June 29, 2017
Family Dollar Now Target Of A Hostile Takeover Bid By Dollar General

Family Dollar has become the latest business to be targeted for a hostile takeover bid.

Bloomberg is reporting that Dollar General has delivered its $9.1 billion bid to shareholders at $80 per share of Family Dollar stock in an apparent hostile takeover bid. A similar deal was offered to Family Dollar last week, but the proposal was flatly rejected. The takeover target has accepted a lower bid from Dollar Tree Inc. instead, saying that deal will more easily gain regulatory clearance.

The hostile offer ratchets up a three-way takeover battle that has grown increasingly rancorous. Dollar General has suggested that Family Dollar would prefer the Dollar Tree transaction in part because it includes a management role for Chief Executive Officer Howard Levine. Family Dollar, meanwhile, has said that Dollar General hasn't sufficiently dealt with antitrust concerns for a merger that would create a massive retail chain with almost 20,000 locations.

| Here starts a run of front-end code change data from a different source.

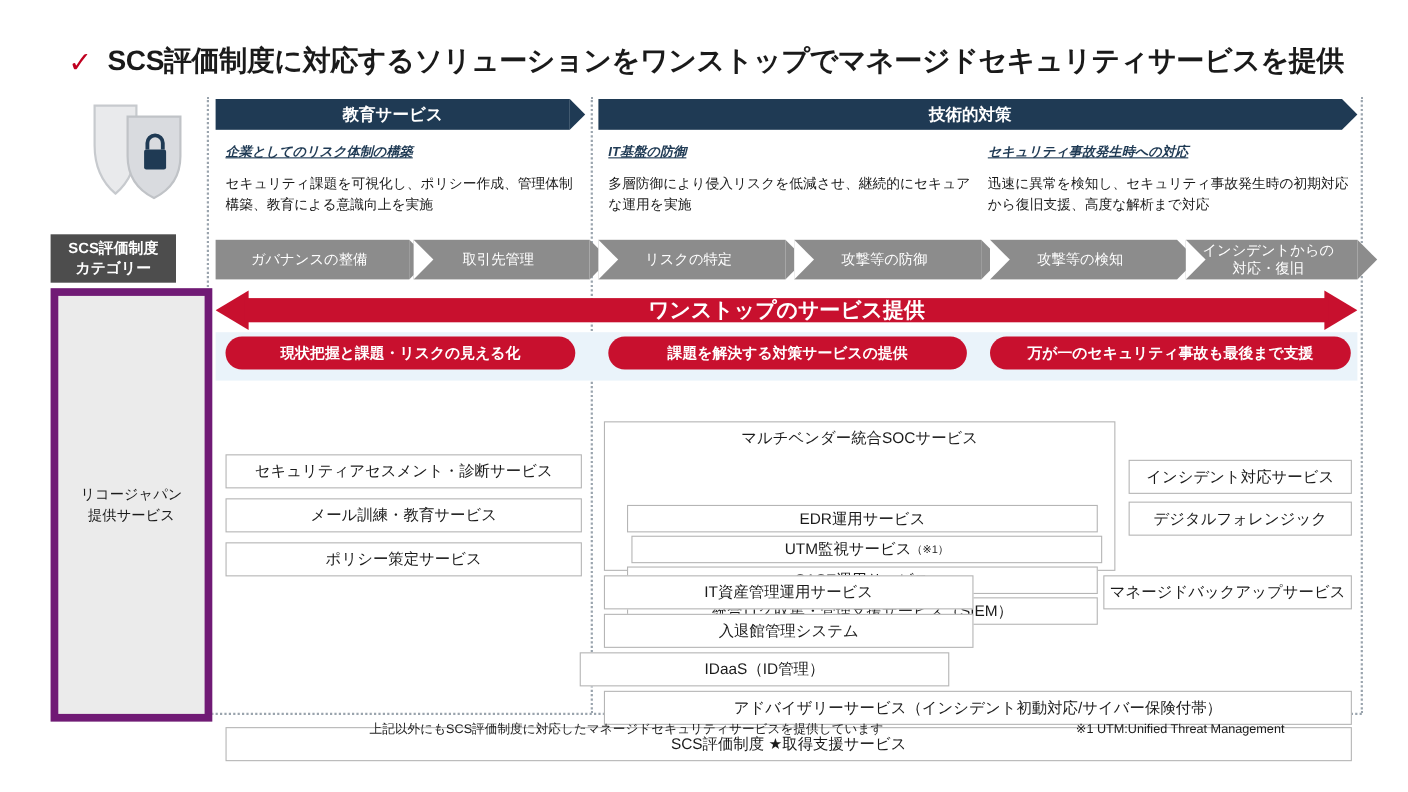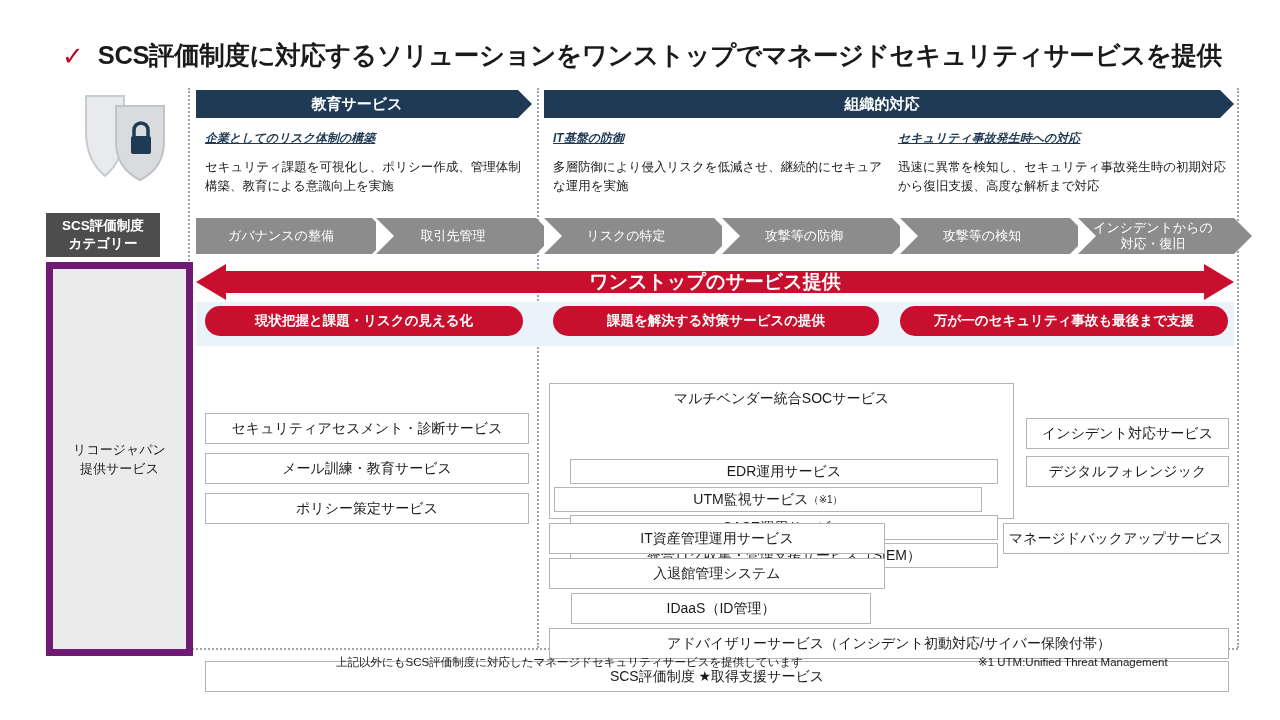"組織的対応" span { text: 組織的対応 -> 技術的対策 }
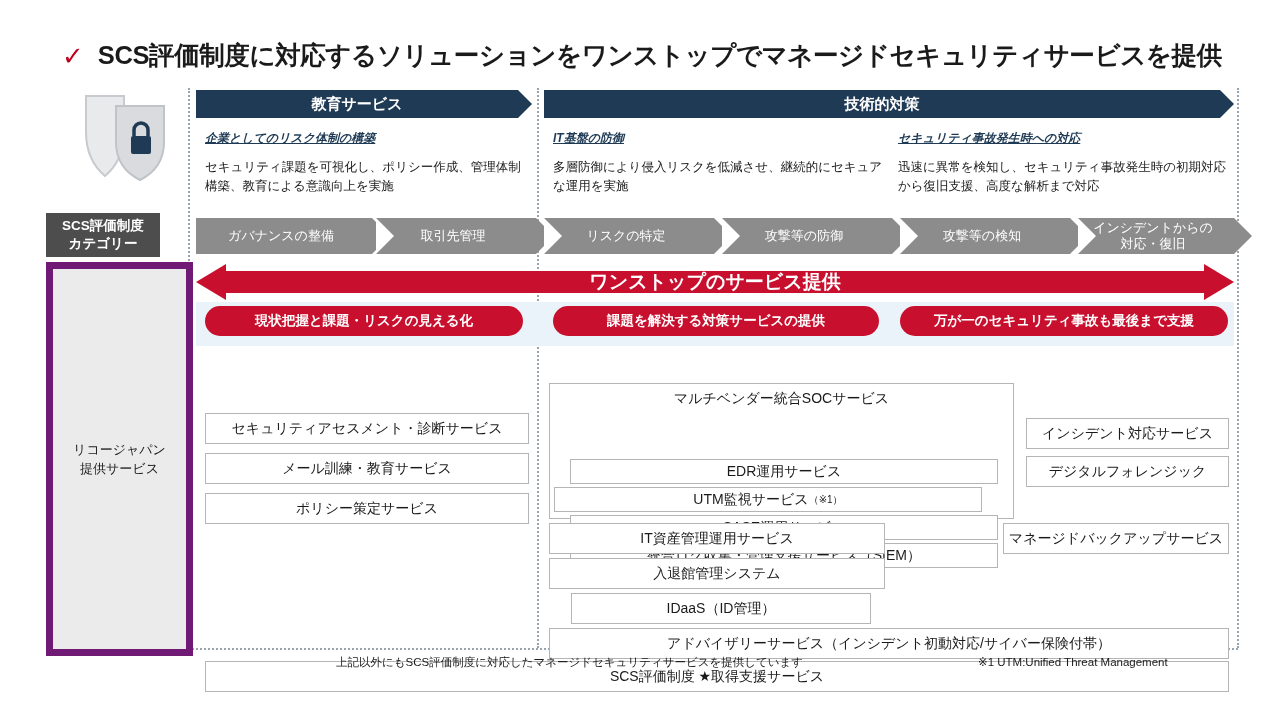"UTM監視サービス" div.svc-box { left: 4px -> 24px }
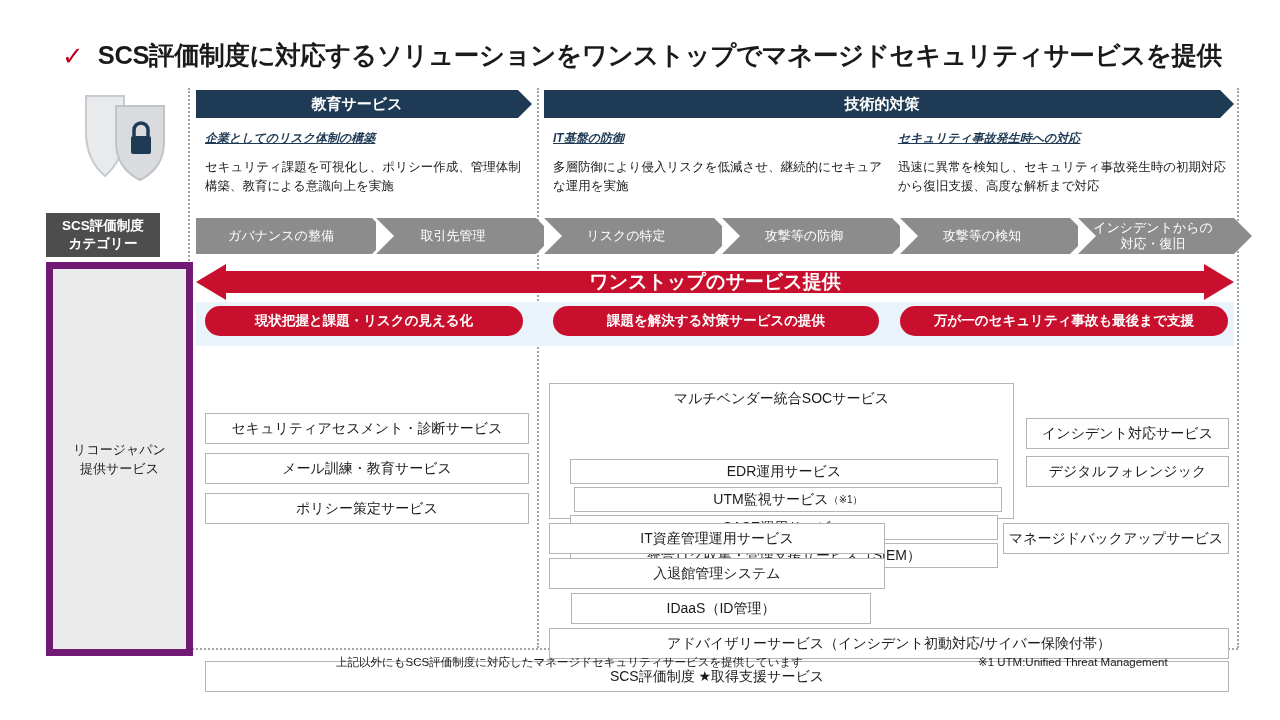"IDaaS（ID管理）" div.svc-box { left: 571px -> 527px; width: 300px -> 336px }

Letting shareholders vote on the bid will put those questions to the test, said Erik Gordon, a professor at the University of Michigan's Ross School of Business.

"They have a good chance of winning a hostile takeover battle unless Dollar Tree matches their offer," he said. "Family Dollar's institutional stockholders are less concerned about the antitrust risk in the Dollar General offer than Family Dollar's management wants them to be."

The Christian Science Monitor is reporting Dollar General is still adamant about acquiring Family Dollar.

"Our offer provides Family Dollar shareholders with significantly greater value than the existing agreement with Dollar Tree," Rick Dreiling, chairman and chief executive of Dollar General, said in a statement. "By taking this step, we are providing all Family Dollar shareholders a voice in this process, and we urge them to tender into our offer."

Dollar General originally offered $9.7 billion to buy Family Dollar on August 18, but Family Dollar rejected the deal because of antitrust concerns. On Sept. 2, Dollar General again offered to buy Family Dollar for $9.1 billion, and said that it would sell off 1,500 stores to allay those concerns. Again, Family Dollar said no. Dollar General is now playing its last card, the hostile takeover. Dollar General is attempting to purchase enough Family Dollar stock, either pubicly on the open market or privately through an agreement with the company itself.

This can pose a problem for Dollar General. In this scenario, Family Dollar does not have to disclose any information that it isn't already publically known. Dollar General could successfully take over Family Dollar, plus any debt or technical issues Family Dollar has and never disclosed.